YOUR INSTRUCTIONS
Only a number is expected: how many lines in these records mention the word "mini"?

DATA SUPPLIED
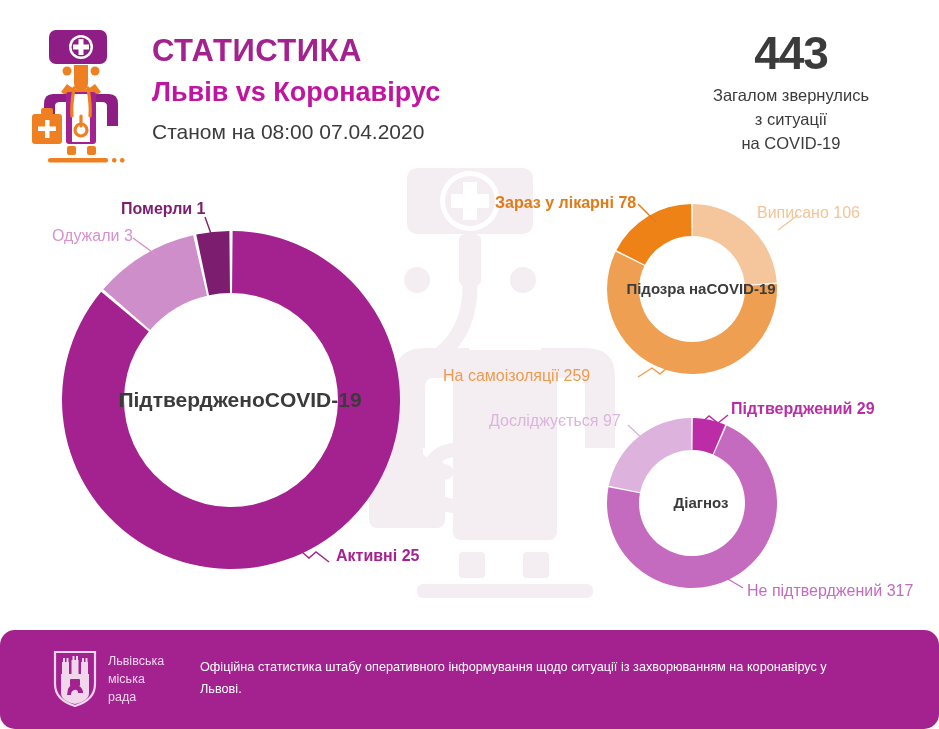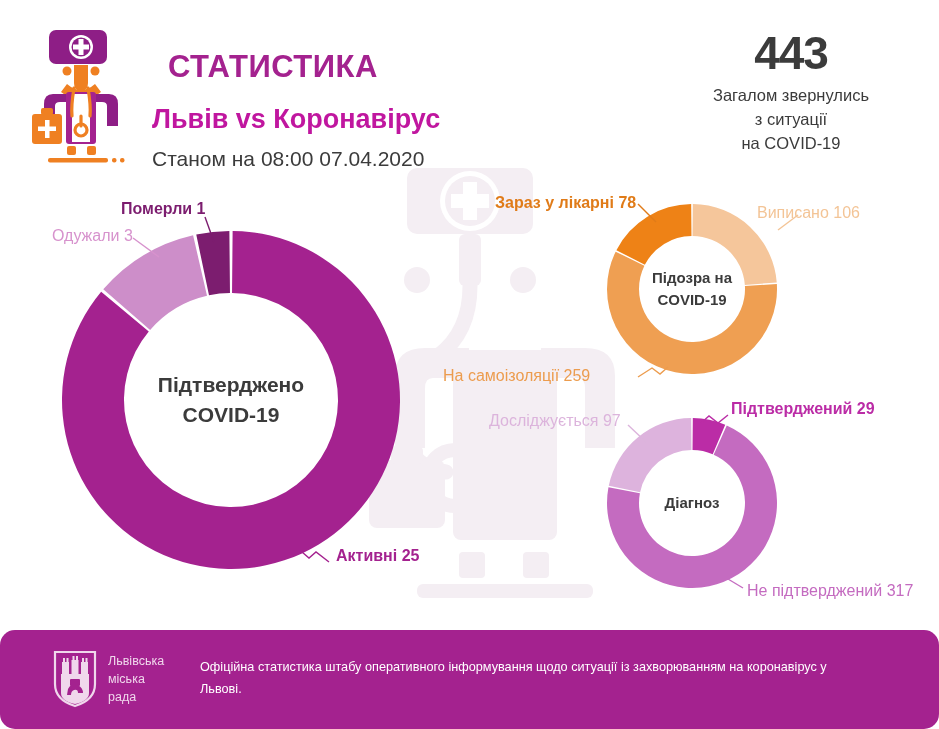--- a/index.html
+++ b/index.html
@@ -43,21 +43,21 @@
     left: 152px;
     top: 33px;
     width: 470px;
   }
   .title-main {
     color: #a4228f;
     font-size: 31px;
     font-weight: bold;
     letter-spacing: 0.5px;
     line-height: 1.18;
-    margin: 16px;
+    margin: 0;
   }
   .title-sub {
     color: #c0169f;
     font-size: 27px;
     font-weight: bold;
     line-height: 1.3;
     margin: 5px 0 0 0;
   }
   .title-date {
     color: #3b3b3b;
@@ -90,26 +90,26 @@
     margin-top: 8px;
   }
 
   
   .donut {
     position: absolute;
   }
   .donut svg { display: block; }
   .donut-center {
     position: absolute;
-    left: 0;
+    left: 9px;
     top: 0;
     width: 100%;
     height: 100%;
     display: flex;
-    flex-direction: column;
+    flex-direction: row;
     align-items: center;
     justify-content: center;
     text-align: center;
     pointer-events: none;
   }
   .donut-center .cline {
     color: #3b3b3b;
     font-weight: bold;
     line-height: 1.45;
   }

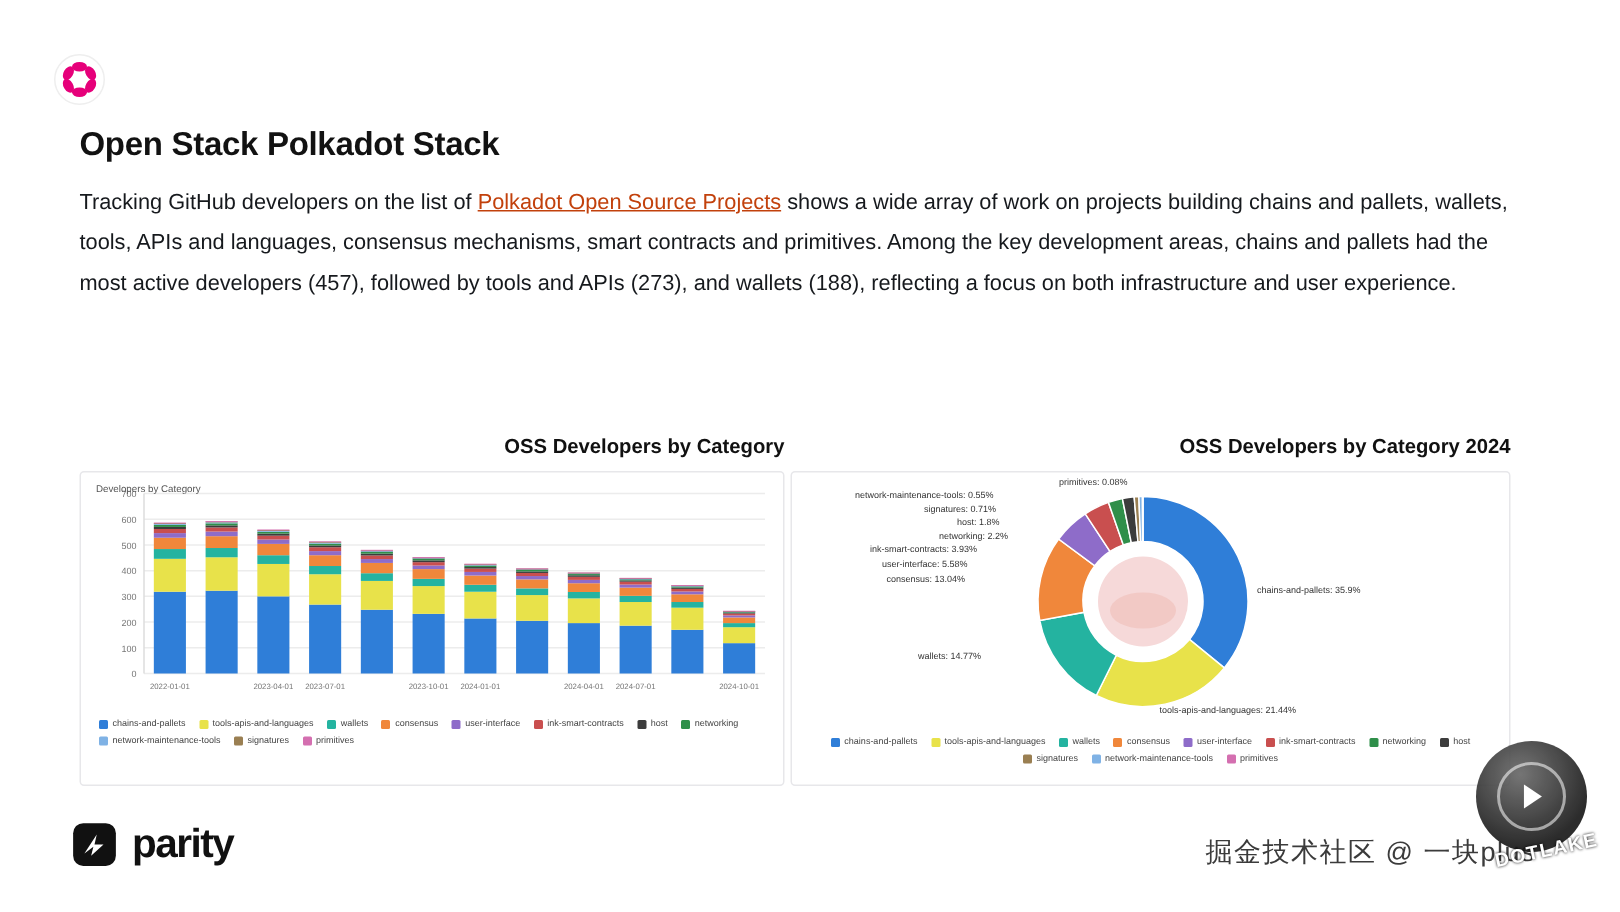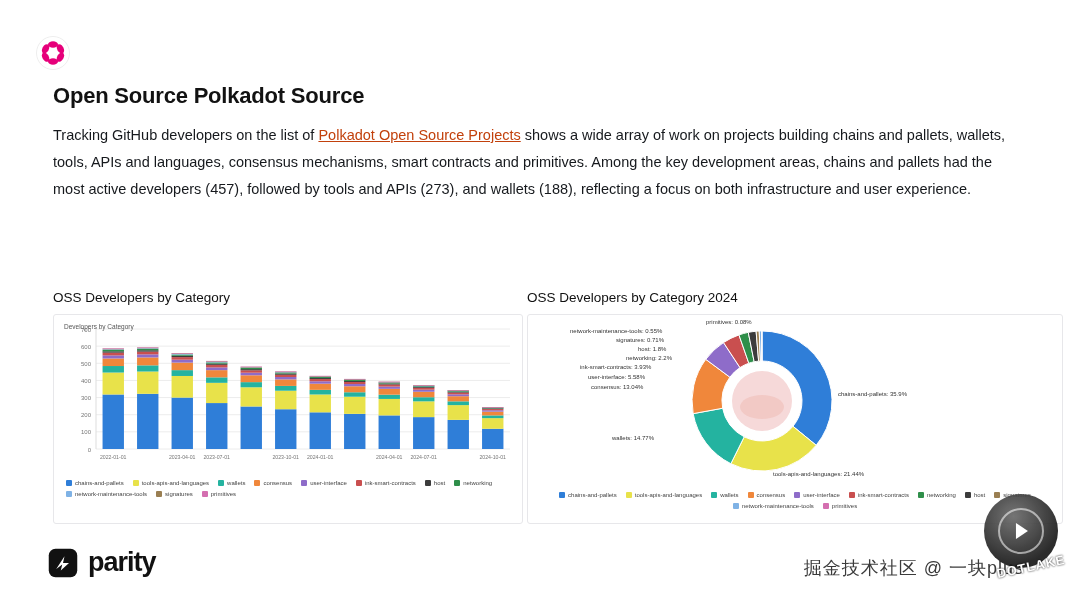--- a/index.html
+++ b/index.html
@@ -26,25 +26,25 @@
     position:absolute; left:53px; width:960px;
     font-size:14.5px; line-height:27px; color:#16191d; font-weight:400;
   }
   .para a { color:#c2410c; }
   .p1 { top:122px; }
   .p2 { top:250px; }
 
   
   .panel { position:absolute; top:290px; }
   .panel-title {
-    text-align:left; font-size:13.5px; font-weight:normal; color:#111;
+    text-align:right; font-size:13.5px; font-weight:bold; color:#111;
     margin-bottom:9px;
   }
   .panel-left  { left:53px; width:470px; }
-  .panel-right { left:527px; width:536px; }
+  .panel-right { left:527px; width:480px; }
 
   .card {
     background:#fff; border:1px solid #e7e7ea; border-radius:3px;
     position:relative;
   }
   .card-left { height:210px; }
 
   .mini-title { position:absolute; left:10px; top:8px; font-size:6.5px; color:#555; }
 
   
@@ -107,21 +107,21 @@
       <circle cx="17" cy="17" r="16.5" fill="#fff" stroke="#eee"></circle>
       <ellipse cx="17" cy="8.5" rx="5" ry="3.2" fill="#e6007a"></ellipse>
       <ellipse cx="17" cy="25.5" rx="5" ry="3.2" fill="#e6007a"></ellipse>
       <ellipse cx="9.6" cy="12.8" rx="5" ry="3.2" fill="#e6007a" transform="rotate(-60 9.6 12.8)"></ellipse>
       <ellipse cx="24.4" cy="21.2" rx="5" ry="3.2" fill="#e6007a" transform="rotate(-60 24.4 21.2)"></ellipse>
       <ellipse cx="9.6" cy="21.2" rx="5" ry="3.2" fill="#e6007a" transform="rotate(60 9.6 21.2)"></ellipse>
       <ellipse cx="24.4" cy="12.8" rx="5" ry="3.2" fill="#e6007a" transform="rotate(60 24.4 12.8)"></ellipse>
     </svg>
   </div>
 
-  <div class="title">Open Source Polkadot Source</div>
+  <div class="title">Open Stack Polkadot Stack</div>
 
   <div class="para p1">
     <span>Tracking GitHub developers on the list of </span><a href="#">Polkadot Open Source Projects</a><span> shows a wide array of work on projects building chains and pallets, wallets, tools, APIs and languages, consensus mechanisms, smart contracts and primitives. Among the key development areas, chains and pallets had the most active developers (457), followed by tools and APIs (273), and wallets (188), reflecting a focus on both infrastructure and user experience.</span>
   </div>
 
 
   <div class="panel panel-left">
     <div class="panel-title">OSS Developers by Category</div>
     <div class="card card-left">
       <div class="mini-title">Developers by Category</div>

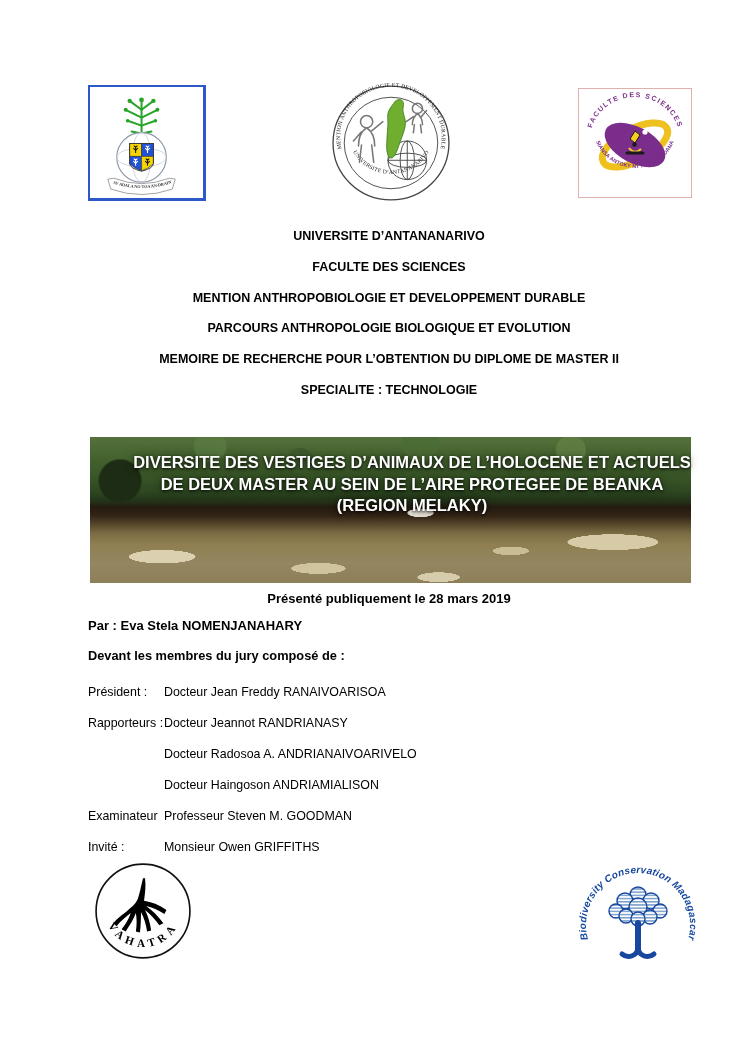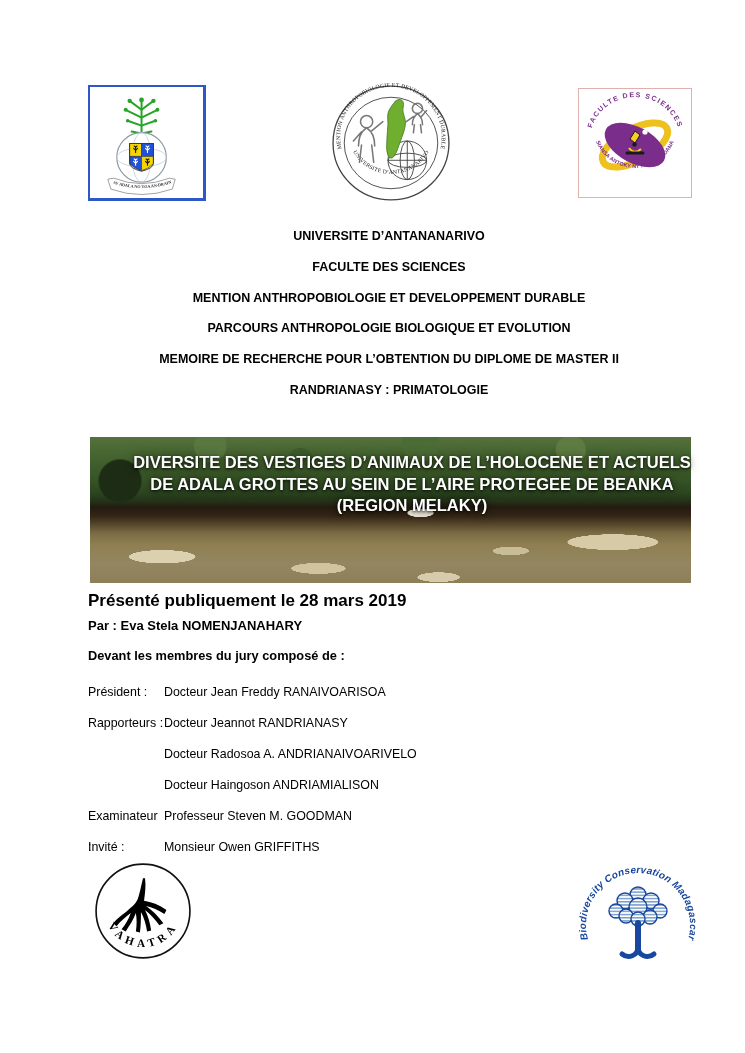--- a/index.html
+++ b/index.html
@@ -44,21 +44,21 @@
         #7c6c44 66%, #8f7f52 74%, #938660 86%, #8d8059 100%);
   }
   .photo-title{
     padding-top:15px;text-align:center;color:#fff;font-weight:bold;
     font-size:16.5px;line-height:21.6px;
     text-shadow:0 1px 3px rgba(0,0,0,.9),0 0 10px rgba(0,0,0,.55);
     padding-left:43px;
   }
 
   
-  .present-line{left:88px;top:591px;width:602px;font-weight:bold;font-size:17px;}
+  .present-line{left:88px;top:591px;width:602px;text-align:center;font-weight:bold;font-size:13px;}
   .author-line{left:88px;top:618px;width:602px;font-weight:bold;font-size:13px;}
   .jury-heading{left:88px;top:648px;font-weight:bold;font-size:12.8px;}
 
   
   .jury{left:88px;top:677px;width:560px;font-size:12.4px;}
   .jury-row{display:flex;height:31px;line-height:31px;}
   .jury-role{width:76px;flex:0 0 76px;}
   .jury-name{white-space:nowrap;}
 
   
@@ -180,27 +180,27 @@
       </text>
     </svg>
   </div>
 
   <div class="abs header-lines">
     <div class="hline">UNIVERSITE D’ANTANANARIVO</div>
     <div class="hline">FACULTE DES SCIENCES</div>
     <div class="hline">MENTION ANTHROPOBIOLOGIE ET DEVELOPPEMENT DURABLE</div>
     <div class="hline">PARCOURS ANTHROPOLOGIE BIOLOGIQUE ET EVOLUTION</div>
     <div class="hline">MEMOIRE DE RECHERCHE POUR L’OBTENTION DU DIPLOME DE MASTER II</div>
-    <div class="hline">RANDRIANASY : PRIMATOLOGIE</div>
+    <div class="hline">SPECIALITE : TECHNOLOGIE</div>
   </div>
 
   <div class="abs photo">
     <div class="photo-title">
       <div>DIVERSITE DES VESTIGES D’ANIMAUX DE L’HOLOCENE ET ACTUELS</div>
-      <div>DE ADALA GROTTES AU SEIN DE L’AIRE PROTEGEE DE BEANKA</div>
+      <div>DE DEUX MASTER AU SEIN DE L’AIRE PROTEGEE DE BEANKA</div>
       <div>(REGION MELAKY)</div>
     </div>
   </div>
 
   <div class="abs present-line">Présenté publiquement le 28 mars 2019</div>
   <div class="abs author-line">Par : Eva Stela NOMENJANAHARY</div>
   <div class="abs jury-heading">Devant les membres du jury composé de :</div>
 
   <div class="abs jury">
     <div class="jury-row">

YOUR SOLUTION
2